Dashti County () is in Bushehr province, Iran. The capital of the county is the city of Khormoj. At the 2006 census, the county's population was 71,285 in 15,465 households. The following census in 2011 counted 77,530 people in 19,697 households. At the 2016 census, the county's population was 86,319 in 24,474 households. The people are Muslim and speak various forms of Persian languages, including Farsi and the local Dashti.

Dashti County is bounded by the Persian Gulf to the west, Tangestan County to the north and west, Dashtestan County to the northeast, Dayyer County and Kangan County and to the south, Jam County to the southeast, and Firuzabad County to the east.

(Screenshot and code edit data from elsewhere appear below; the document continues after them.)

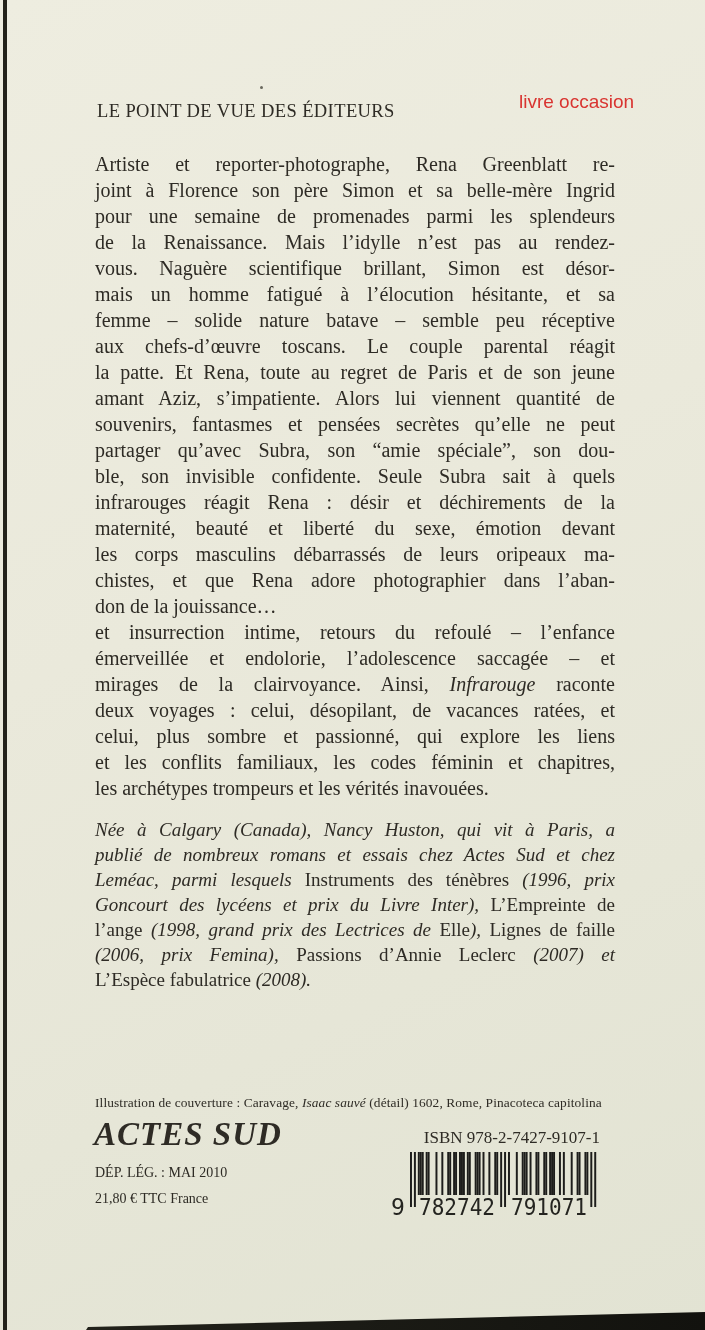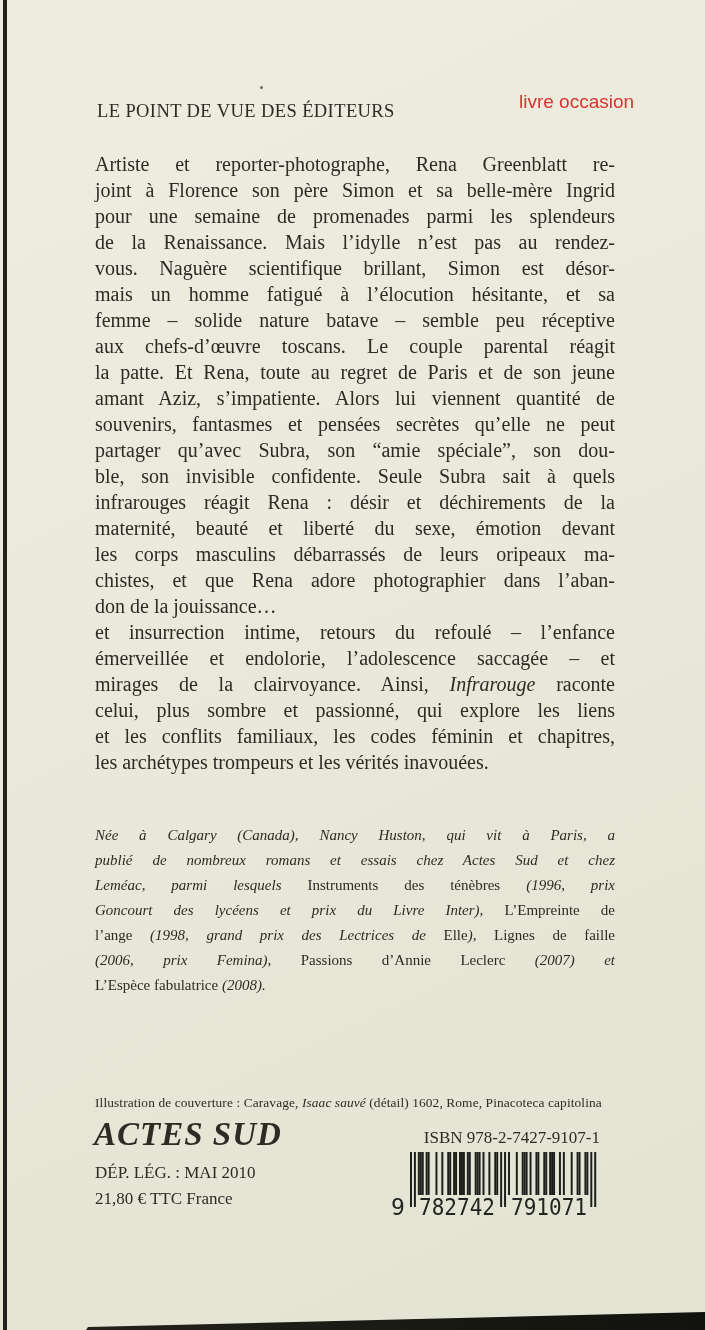"deux voyages : celui, désopilant," div.line { html: none -> <div>deux voyages : celui, désopilant, de vacances ratées, et</div> }
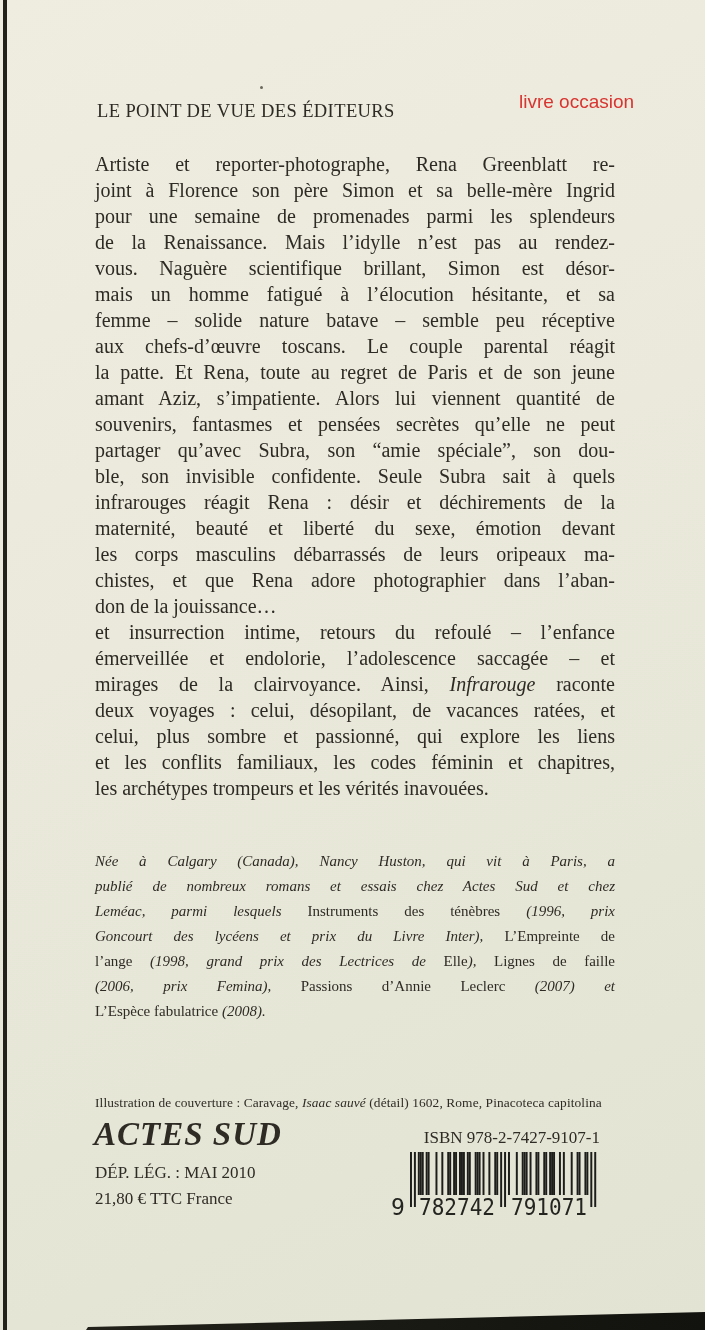"Née à Calgary (Canada), Nancy" .para.bio { font-size: 15px -> 19px; margin-top: 48px -> 16px }
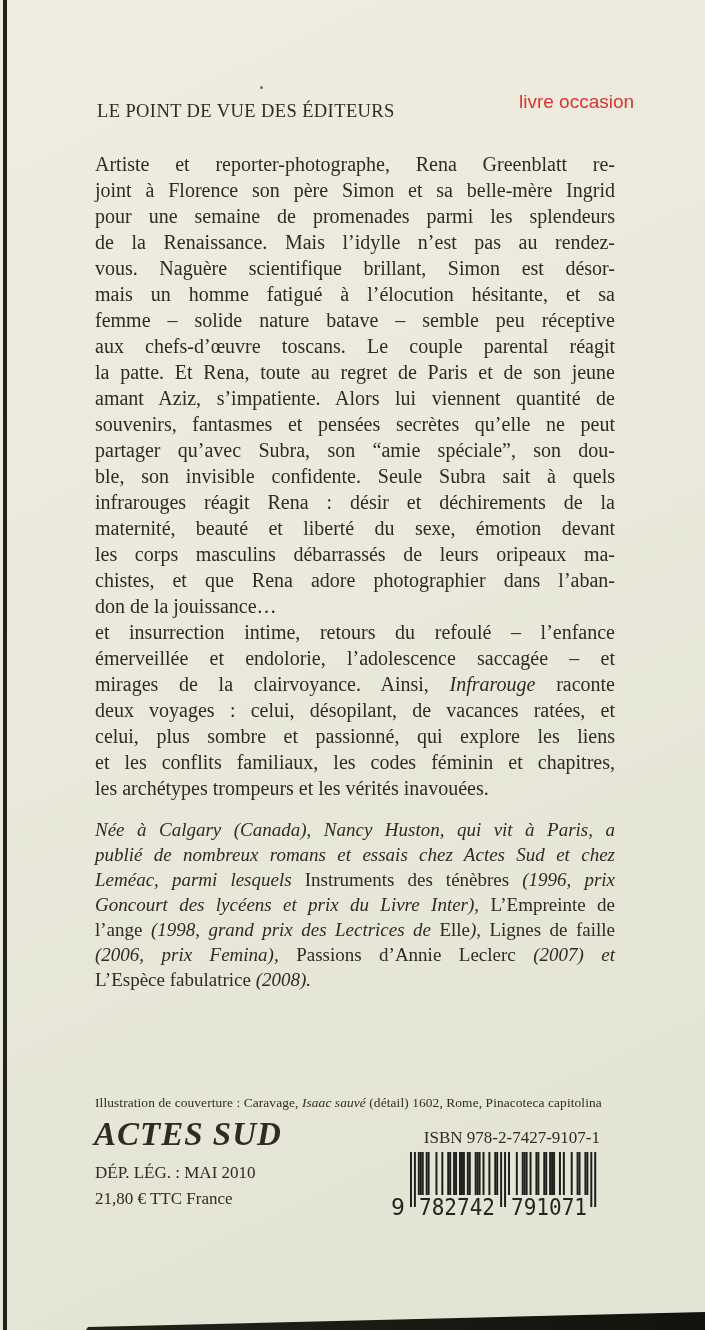"DÉP. LÉG. : MAI 2010" .footer-info { font-size: 17px -> 14px }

Dashti County has a 25 km coastline along the Persian Gulf, with a climate that is mostly arid or semiarid. The highest point in the county is Mount Beyrami at 1,950 m. Petroleum, natural gas, lime, and stone from quarries are extracted in the county. Wheat, tomatoes, corn, and other grains are grown.  There is a local honey industry.

Administrative divisions

The population history and structural changes of Dashti County's administrative divisions over three consecutive censuses are shown in the following table. The latest census shows three districts, seven rural districts, and four cities.

Tourist attractions
Khormooj fortress
Dokhtar fortress, located in Lavar-e saheli village
Darab khan fortress, located in Shonbeh village
Bahman dan fortress, located in Kaki city
Mond temple
Shirine building
Mond River
Mount Beyremi
Mir Aram tomb
Seyyed Mohammad Amin tomb, located in Kaki city
Pir hashem tomb, located in Jabri village
Shahzade Mohammad tomb, located in Sheikhyan village
Dike Dojhtar, located in the Kaki city
Baghan village
Laver-e sharqi village

2013 Dashti County earthquake

A strong earthquake measuring 6.1 on the Richter scale struck the town of Shonbeh and villages of Shonbeh and Tasuj District in Dashti County on 9 April 2013, killing at least thirty-seven people.